Beyond the Laplacian: Interpolated Spectral Augmentation for Graph Neural Networks
Ziyao Cui, Edric Tam
TL;DR
This work addresses the limitation of relying solely on Laplacian-based spectral features for GNN augmentation by introducing Interpolated Laplacian Embeddings (ILEs), derived from the two-parameter family M(t,s) = tD − sA. It provides a spectral-graph-theory interpretation of the embeddings via Rayleigh quotients and shows that varying (t,s) trades off community structure and core-periphery signals, potentially improving downstream node classification. Through extensive experiments on SBM simulations and real networks (with and without features, and with corrupted features), ILEs often outperform Laplacian embeddings, offering a practical guide for hyperparameter selection and emphasizing the value of a broader spectral toolkit. The work highlights the richness of non-Laplacian spectral representations for representation learning on graphs and paves the way for future extensions to directed, edge-featured, and dynamic graphs.
Abstract
Graph neural networks (GNNs) are fundamental tools in graph machine learning. The performance of GNNs relies crucially on the availability of informative node features, which can be limited or absent in real-life datasets and applications.
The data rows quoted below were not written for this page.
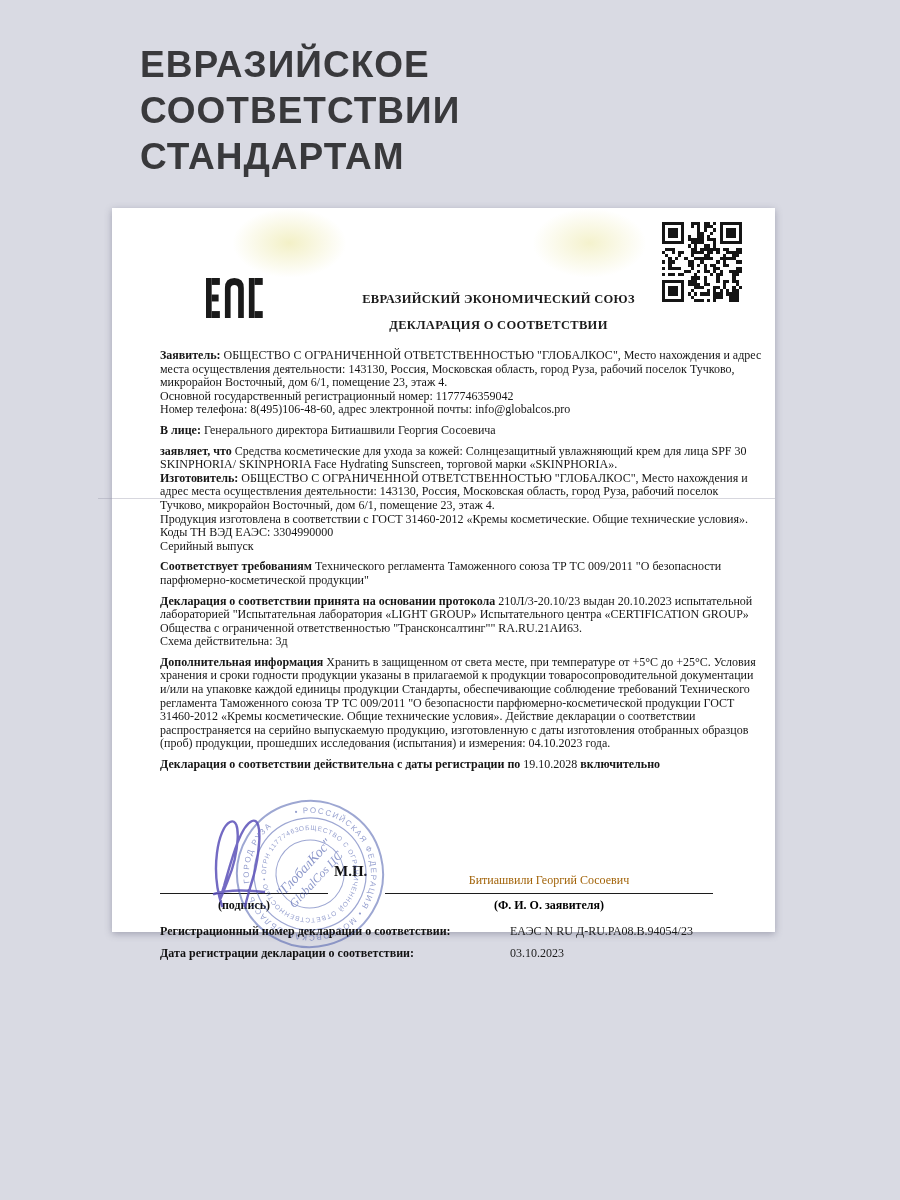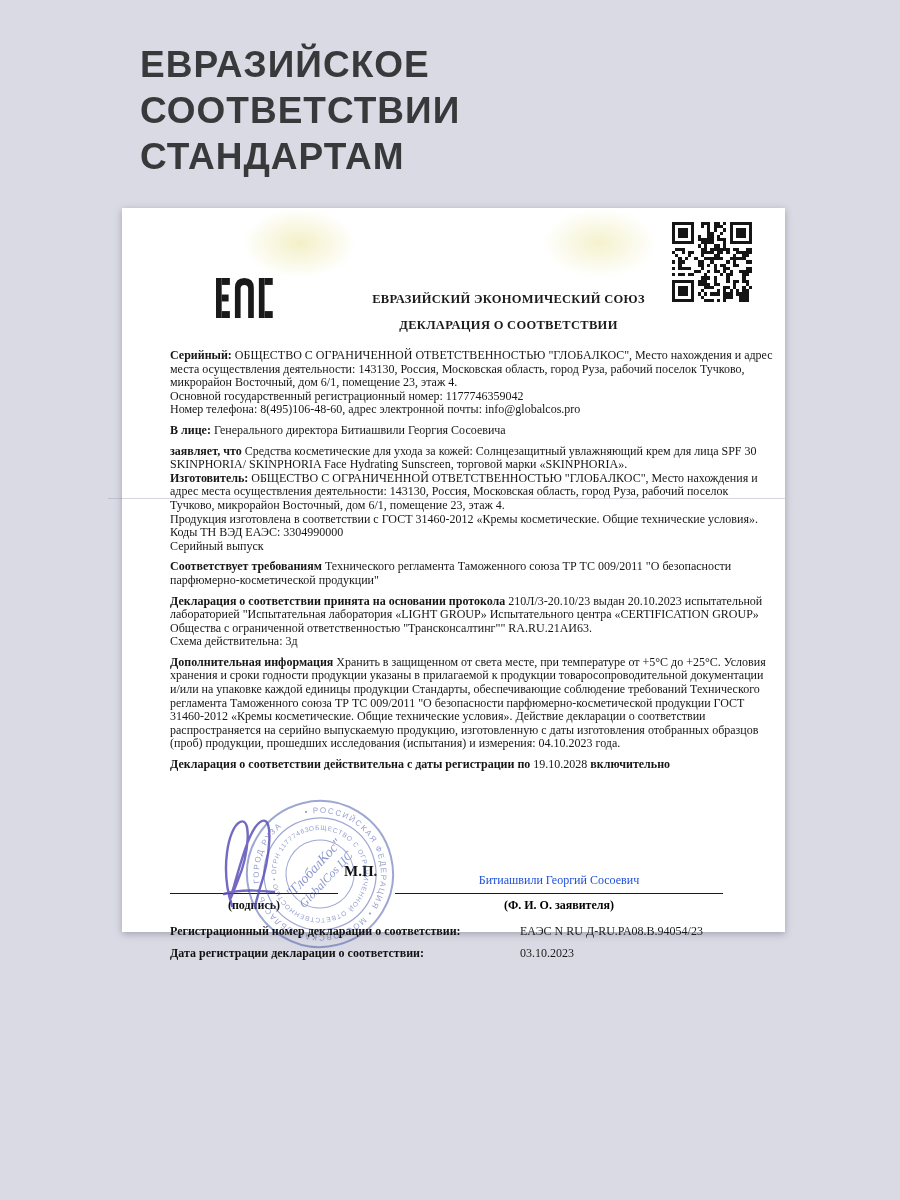--- a/index.html
+++ b/index.html
@@ -10,21 +10,21 @@
   }
   
   .bg-title{
     position:absolute;left:140px;top:42px;
     font-family:"Liberation Sans",sans-serif;
     font-weight:bold;font-size:37px;line-height:46px;
     letter-spacing:1px;color:#39393c;
   }
   
   .doc{
-    position:absolute;left:122px;top:208px;width:663px;height:724px;
+    position:absolute;left:112px;top:208px;width:663px;height:724px;
     background:#ffffff;
     box-shadow:0 2px 7px rgba(95,95,120,.45);
   }
   .stain{position:absolute;pointer-events:none;}
   .stain.s1{left:120px;top:0;width:115px;height:70px;
     background:radial-gradient(ellipse at center,rgba(228,222,130,.45),rgba(228,222,130,0) 70%);}
   .stain.s2{left:420px;top:0;width:115px;height:70px;
     background:radial-gradient(ellipse at center,rgba(228,222,130,.4),rgba(228,222,130,0) 70%);}
   .seam{position:absolute;left:-14px;top:290px;width:677px;height:1px;
     background:rgba(150,150,168,.38);}
@@ -41,21 +41,21 @@
     font-size:12px;line-height:13.6px;color:#161616;
   }
   .body-text p,.body-text .line{margin:0;padding:0;}
   .gap{margin-top:7px !important;}
   .body-text b{font-weight:bold;}
   
   .sig-line{position:absolute;border-top:1.5px solid #1c1c1c;height:0;}
   .sig-line.left{left:48px;width:168px;top:685px;}
   .sig-line.right{left:273px;width:328px;top:685px;}
   .mp{position:absolute;left:222px;top:655px;font-weight:bold;font-size:15px;color:#111;}
-  .fio-name{position:absolute;left:273px;width:328px;top:665px;text-align:center;font-size:12px;color:#1d4ed8;}
+  .fio-name{position:absolute;left:273px;width:328px;top:665px;text-align:center;font-size:12px;color:#a16207;}
   .sign-caption{position:absolute;left:48px;width:168px;top:690px;text-align:center;font-weight:bold;font-size:12px;color:#111;}
   .fio-caption{position:absolute;left:273px;width:328px;top:690px;text-align:center;font-weight:bold;font-size:12px;color:#000000;}
   .stamp{position:absolute;left:118px;top:586px;width:160px;height:160px;transform:rotate(-14deg);}
   .signature-ink{position:absolute;left:94px;top:598px;width:95px;height:118px;}
   .reg-label{position:absolute;left:48px;font-weight:bold;font-size:12px;color:#111;}
   .reg-value{position:absolute;left:398px;font-size:12px;color:#1b1b1b;}
   .row1{top:716px;} .row2{top:738px;}
 </style>
 </head>
 <body>
@@ -305,21 +305,21 @@
       <rect x="2" y="2" width="3" height="3" fill="#151515"></rect>
       <rect x="18" y="0" width="7" height="7" fill="#151515"></rect>
       <rect x="19" y="1" width="5" height="5" fill="#fff"></rect>
       <rect x="20" y="2" width="3" height="3" fill="#151515"></rect>
       <rect x="0" y="18" width="7" height="7" fill="#151515"></rect>
       <rect x="1" y="19" width="5" height="5" fill="#fff"></rect>
       <rect x="2" y="20" width="3" height="3" fill="#151515"></rect>
     </svg>
 
   <div class="body-text">
-    <p><b>Серийный:</b><span> ОБЩЕСТВО С ОГРАНИЧЕННОЙ ОТВЕТСТВЕННОСТЬЮ "ГЛОБАЛКОС", Место нахождения и адрес места осуществления деятельности: 143130, Россия, Московская область, город Руза, рабочий поселок Тучково, микрорайон Восточный, дом 6/1, помещение 23, этаж 4.</span></p>
+    <p><b>Заявитель:</b><span> ОБЩЕСТВО С ОГРАНИЧЕННОЙ ОТВЕТСТВЕННОСТЬЮ "ГЛОБАЛКОС", Место нахождения и адрес места осуществления деятельности: 143130, Россия, Московская область, город Руза, рабочий поселок Тучково, микрорайон Восточный, дом 6/1, помещение 23, этаж 4.</span></p>
     <div class="line">Основной государственный регистрационный номер: 1177746359042</div>
     <div class="line">Номер телефона: 8(495)106-48-60, адрес электронной почты: info@globalcos.pro</div>
 
     <p class="gap"><b>В лице:</b><span> Генерального директора Битиашвили Георгия Сосоевича</span></p>
 
     <p class="gap"><b>заявляет, что</b><span>  Средства косметические для ухода за кожей: Солнцезащитный увлажняющий крем для лица SPF 30 SKINPHORIA/ SKINPHORIA Face Hydrating Sunscreen, торговой марки «SKINPHORIA».</span></p>
     <p><b>Изготовитель:</b><span> ОБЩЕСТВО С ОГРАНИЧЕННОЙ ОТВЕТСТВЕННОСТЬЮ "ГЛОБАЛКОС", Место нахождения и адрес места осуществления деятельности: 143130, Россия, Московская область, город Руза, рабочий поселок Тучково, микрорайон Восточный, дом 6/1, помещение 23, этаж 4.</span></p>
     <div class="line">Продукция изготовлена в соответствии с ГОСТ 31460-2012 «Кремы косметические. Общие технические условия».</div>
     <div class="line">Коды ТН ВЭД ЕАЭС: 3304990000</div>
     <div class="line">Серийный выпуск</div>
A natural remedy is to augment the node features with embeddings computed from eigenvectors of the graph Laplacian matrix. While it is natural to default to Laplacian spectral embeddings, which capture meaningful graph connectivity information, we ask whether spectral embeddings from alternative graph matrices can also provide useful representations for learning. We introduce Interpolated Laplacian Embeddings (ILEs), which are derived from a simple yet expressive family of graph matrices. Using tools from spectral graph theory, we offer a straightforward interpretation of the structural information that ILEs capture. We demonstrate through simulations and experiments on real-world datasets that feature augmentation via ILEs can improve performance across commonly used GNN architectures. Our work offers a straightforward and practical approach that broadens the practitioner's spectral augmentation toolkit when node features are limited.